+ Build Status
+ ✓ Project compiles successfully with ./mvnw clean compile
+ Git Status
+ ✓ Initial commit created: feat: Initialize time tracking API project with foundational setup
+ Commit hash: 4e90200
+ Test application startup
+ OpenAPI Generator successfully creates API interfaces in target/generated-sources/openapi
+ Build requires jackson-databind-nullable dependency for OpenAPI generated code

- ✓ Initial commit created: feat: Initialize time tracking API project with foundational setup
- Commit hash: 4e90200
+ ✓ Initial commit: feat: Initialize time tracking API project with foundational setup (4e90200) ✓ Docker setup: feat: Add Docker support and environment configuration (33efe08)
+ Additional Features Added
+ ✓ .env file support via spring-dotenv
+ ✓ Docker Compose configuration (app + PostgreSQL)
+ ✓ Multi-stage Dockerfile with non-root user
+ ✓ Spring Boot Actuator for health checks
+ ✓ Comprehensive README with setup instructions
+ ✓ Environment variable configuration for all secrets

────────────────────

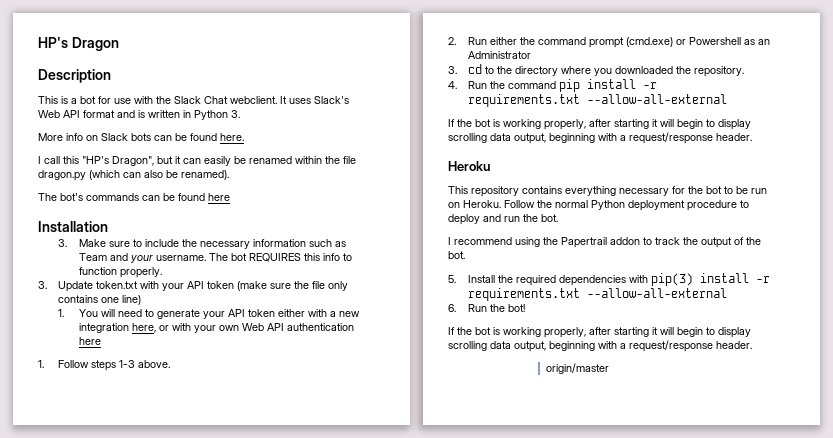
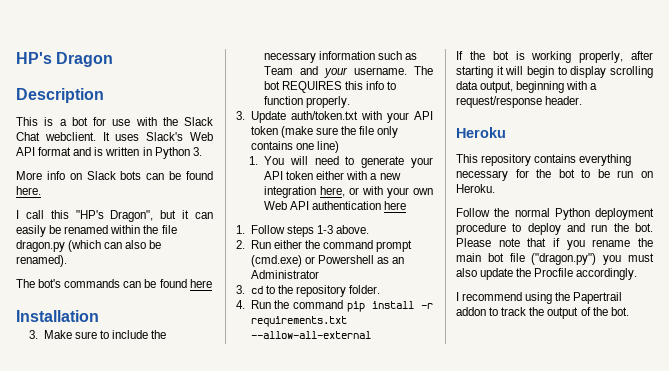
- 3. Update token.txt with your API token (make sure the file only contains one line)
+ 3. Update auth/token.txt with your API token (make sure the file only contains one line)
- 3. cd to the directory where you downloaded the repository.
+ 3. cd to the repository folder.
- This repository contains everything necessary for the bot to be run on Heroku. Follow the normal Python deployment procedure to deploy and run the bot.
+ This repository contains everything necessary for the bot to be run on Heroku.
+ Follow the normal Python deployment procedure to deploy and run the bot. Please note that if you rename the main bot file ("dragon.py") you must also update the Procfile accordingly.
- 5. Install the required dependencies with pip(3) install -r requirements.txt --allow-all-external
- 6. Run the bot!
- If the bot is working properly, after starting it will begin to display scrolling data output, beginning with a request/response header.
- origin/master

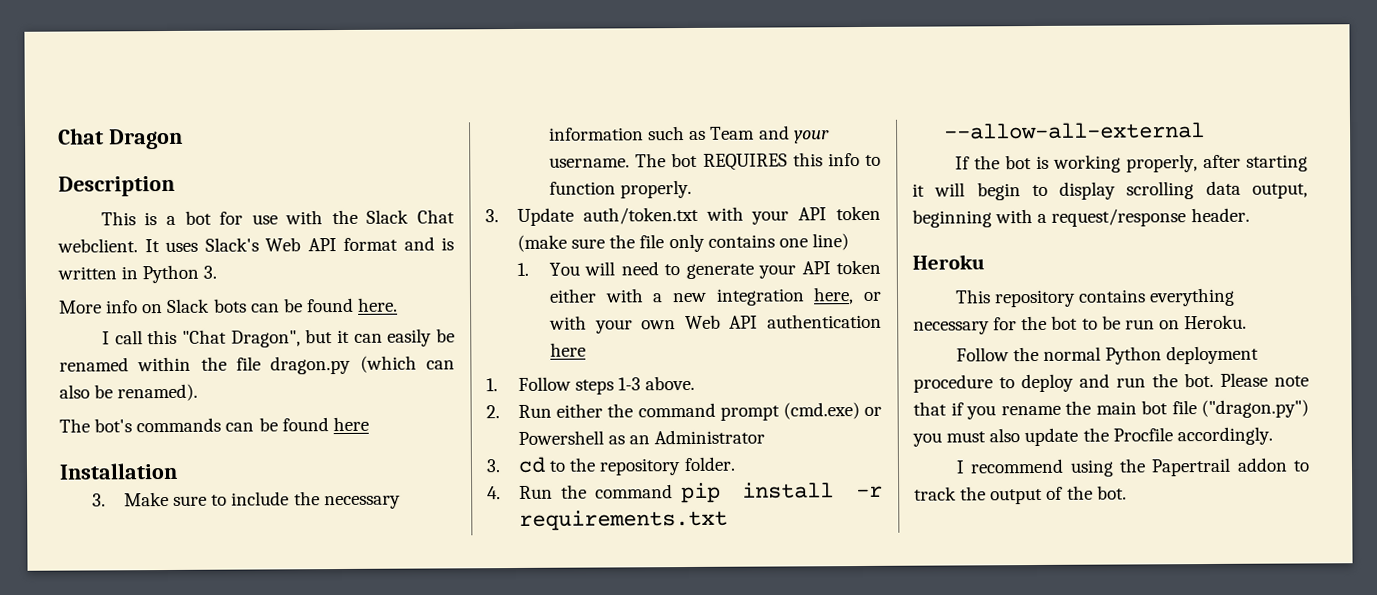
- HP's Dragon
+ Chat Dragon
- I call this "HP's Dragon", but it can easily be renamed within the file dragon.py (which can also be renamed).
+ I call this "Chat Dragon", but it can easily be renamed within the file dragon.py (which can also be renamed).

────────────────────

Beginning with the line holding "with non-root user" and ending with the line holding "for all secrets", write out the stretch of material above exactly; add no further lines.

◆ Worked solution
+ ✓ Multi-stage Dockerfile with non-root user
+ ✓ Spring Boot Actuator for health checks
+ ✓ Comprehensive README with setup instructions
+ ✓ Environment variable configuration for all secrets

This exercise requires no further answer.